Re: Iso image integrity verification
On 2013/09/11 16:46, Janne Johansson wrote: So you publish something on a HTTPS page, which means that when the browser says green padlock, it only says: this site was using a key signed by someone who in turn was signed by someone out of a few hundred CAs in a list which include companies in scary countries*. That will help a lot. Also it says nothing about the contents of the *files* on that site...
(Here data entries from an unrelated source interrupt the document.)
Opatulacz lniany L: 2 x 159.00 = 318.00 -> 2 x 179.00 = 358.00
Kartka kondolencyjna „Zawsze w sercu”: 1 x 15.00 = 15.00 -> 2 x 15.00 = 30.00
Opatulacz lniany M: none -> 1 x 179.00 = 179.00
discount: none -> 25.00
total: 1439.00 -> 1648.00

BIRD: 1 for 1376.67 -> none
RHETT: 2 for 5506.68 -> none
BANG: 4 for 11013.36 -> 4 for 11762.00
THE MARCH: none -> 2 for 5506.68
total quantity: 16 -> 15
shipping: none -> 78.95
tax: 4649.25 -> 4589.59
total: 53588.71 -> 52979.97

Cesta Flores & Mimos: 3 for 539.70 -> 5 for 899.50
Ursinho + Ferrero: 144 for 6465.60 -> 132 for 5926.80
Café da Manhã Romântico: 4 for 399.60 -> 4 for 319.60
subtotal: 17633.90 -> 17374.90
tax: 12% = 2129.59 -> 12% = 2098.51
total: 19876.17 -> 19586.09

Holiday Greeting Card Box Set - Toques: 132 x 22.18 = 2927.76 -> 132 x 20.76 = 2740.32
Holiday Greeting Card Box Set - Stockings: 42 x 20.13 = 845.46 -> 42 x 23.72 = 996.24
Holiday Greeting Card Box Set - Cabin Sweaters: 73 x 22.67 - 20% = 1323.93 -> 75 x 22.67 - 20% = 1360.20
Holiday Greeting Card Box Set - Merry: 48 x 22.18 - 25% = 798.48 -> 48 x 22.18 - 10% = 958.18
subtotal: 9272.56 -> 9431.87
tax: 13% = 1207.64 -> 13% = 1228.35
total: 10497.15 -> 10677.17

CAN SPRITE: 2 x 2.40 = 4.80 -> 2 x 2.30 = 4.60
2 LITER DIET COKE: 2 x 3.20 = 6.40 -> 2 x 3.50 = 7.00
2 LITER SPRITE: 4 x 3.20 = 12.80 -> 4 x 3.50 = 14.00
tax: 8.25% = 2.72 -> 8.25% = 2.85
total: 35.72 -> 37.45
Re: Iso image integrity verification
I think you are missing two very important points that are addressed in the official documentation and have been pointed out to you by other respondents: 1. what you are asking for provides NO real added security, and perhaps just the opposite through FALSE SENSE of security, and 2. the fact that other projects choose to offer such ineffective solutions does not mean that it is the right thing to do -- and OpenBSD is notorious for doing The Right Thing(TM) however unpopular that may be. P.S. (to regulars and moderators) Does this discussion really belong on tech or is this more in line with misc@ noise? On 11 Sep 2013 at 20:53, Valentin Zagura wrote: I don't think I'm more paranoid than the average considering that Debian has a way to do this (http://www.debian.org/CD/verify), fedora has a way to do this (https://fedoraproject.org/verify), even Freebsd has a way to do this ( https://www.freebsd.org/releases/9.1R/announce.html). The thought of being more paranoid than an OpenBSD guy is not very comfortable :) On Wed, Sep 11, 2013 at 8:13 PM, Daniel Bolgheroni dan...@bolgh.eng.brwrote: On Wed, Sep 11, 2013 at 03:17:20PM +0300, Valentin Zagura wrote: Yes, we know, but that file can also be easily compromised if it's not available for download with a secure protocol (HTTPS) If you're paranoid, build your own hardware from the ground up, including designing your own CPU and complementary circuits, download all the sources, audit them all, compile and then run. You can't be fooled by wrong measurements of security.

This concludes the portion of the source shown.